Segment Start: MATERIAL SUPPLIED

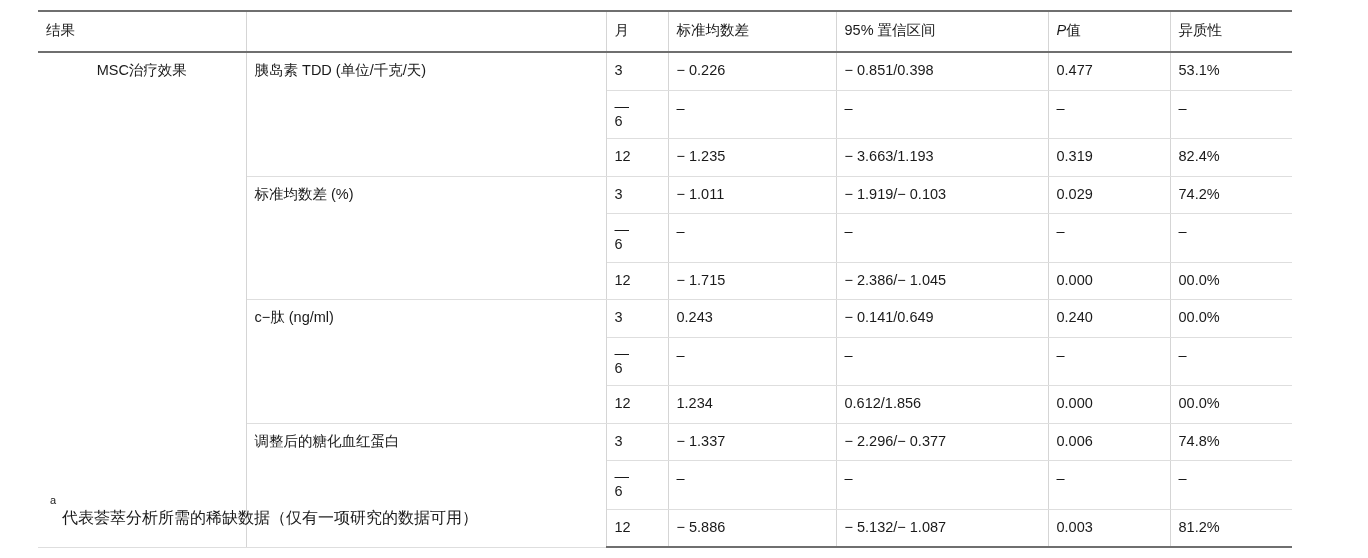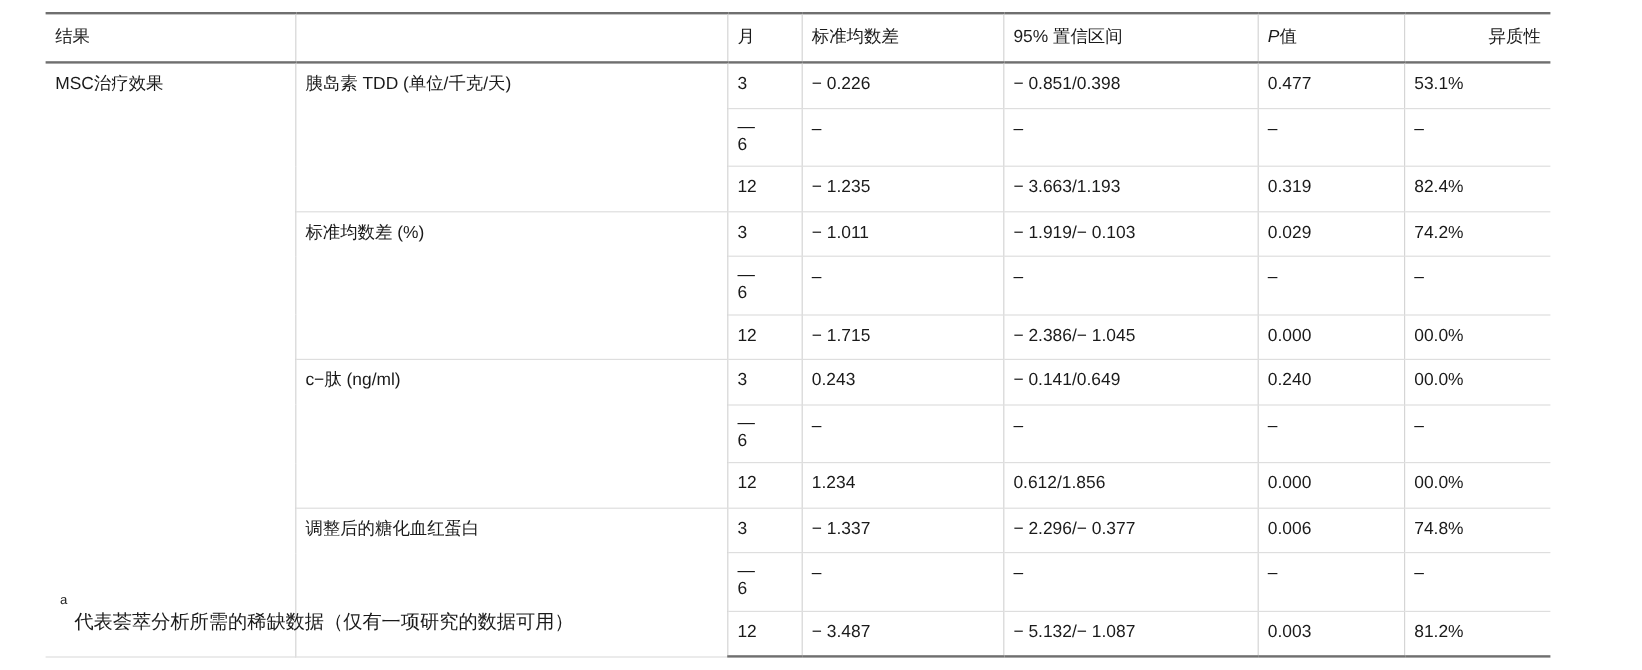--- a/index.html
+++ b/index.html
@@ -52,7 +52,7 @@
     font-size: 14.5px;
     color: #1a1a1a;
   }
-  thead th:last-child { border-right: none; text-align: right; }
+  thead th:last-child { border-right: none; }
   thead th .ital { font-style: italic; }
 
   tbody td {

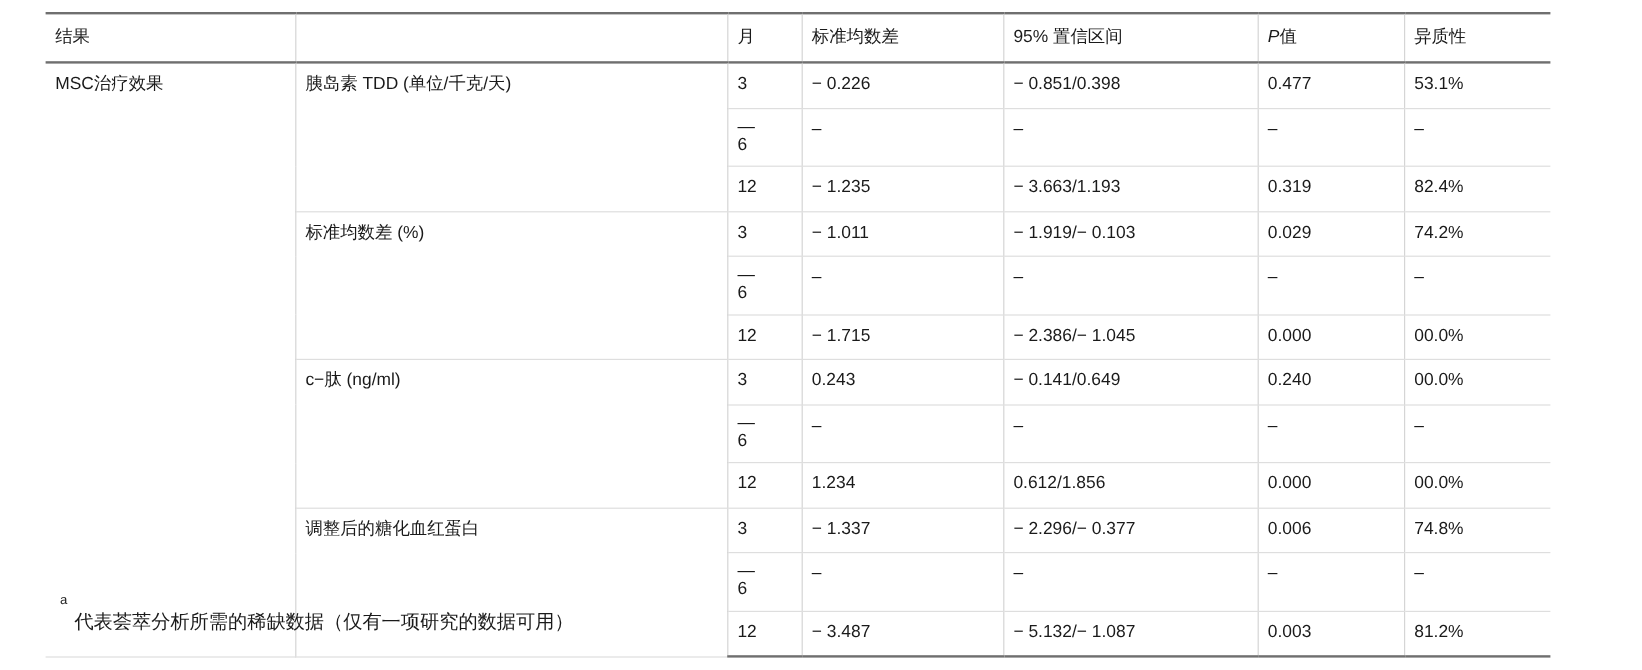--- a/index.html
+++ b/index.html
@@ -73,6 +73,7 @@
 
   td.cat {
     border-right: 1px solid #d5d5d5;
+    text-align: center;
   }
   td.outcome {
     border-right: 1px solid #d5d5d5;

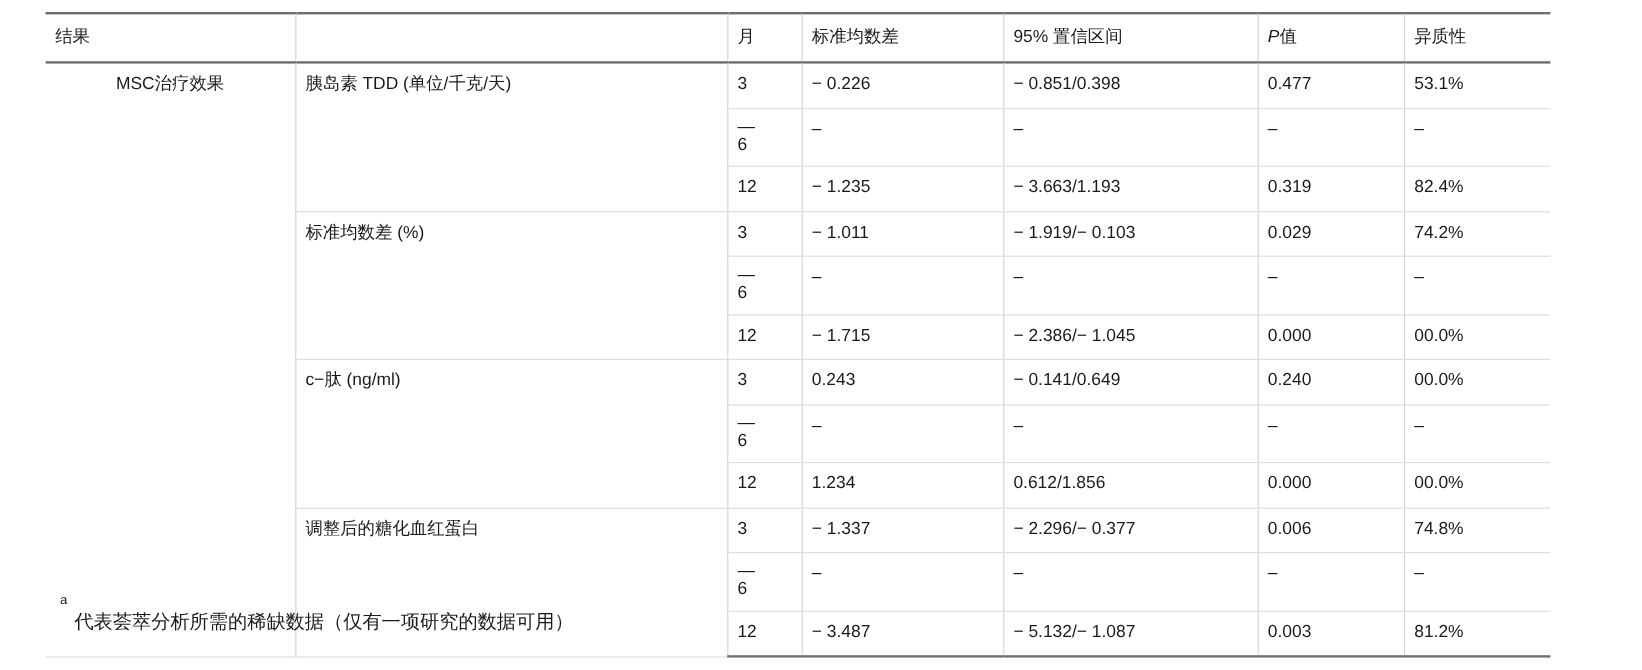--- a/index.html
+++ b/index.html
@@ -246,7 +246,7 @@
         </tr>
         <tr class="last-row">
           <td>12</td>
-          <td>− 3.487</td>
+          <td>− 5.886</td>
           <td>− 5.132/− 1.087</td>
           <td>0.003</td>
           <td>81.2%</td>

Segment End: MATERIAL SUPPLIED

*WORK REQUEST*
Looking only at the data above, say how many of its lines contain the string "border", and nothing more.

*ANSWER TO THIS TASK*
4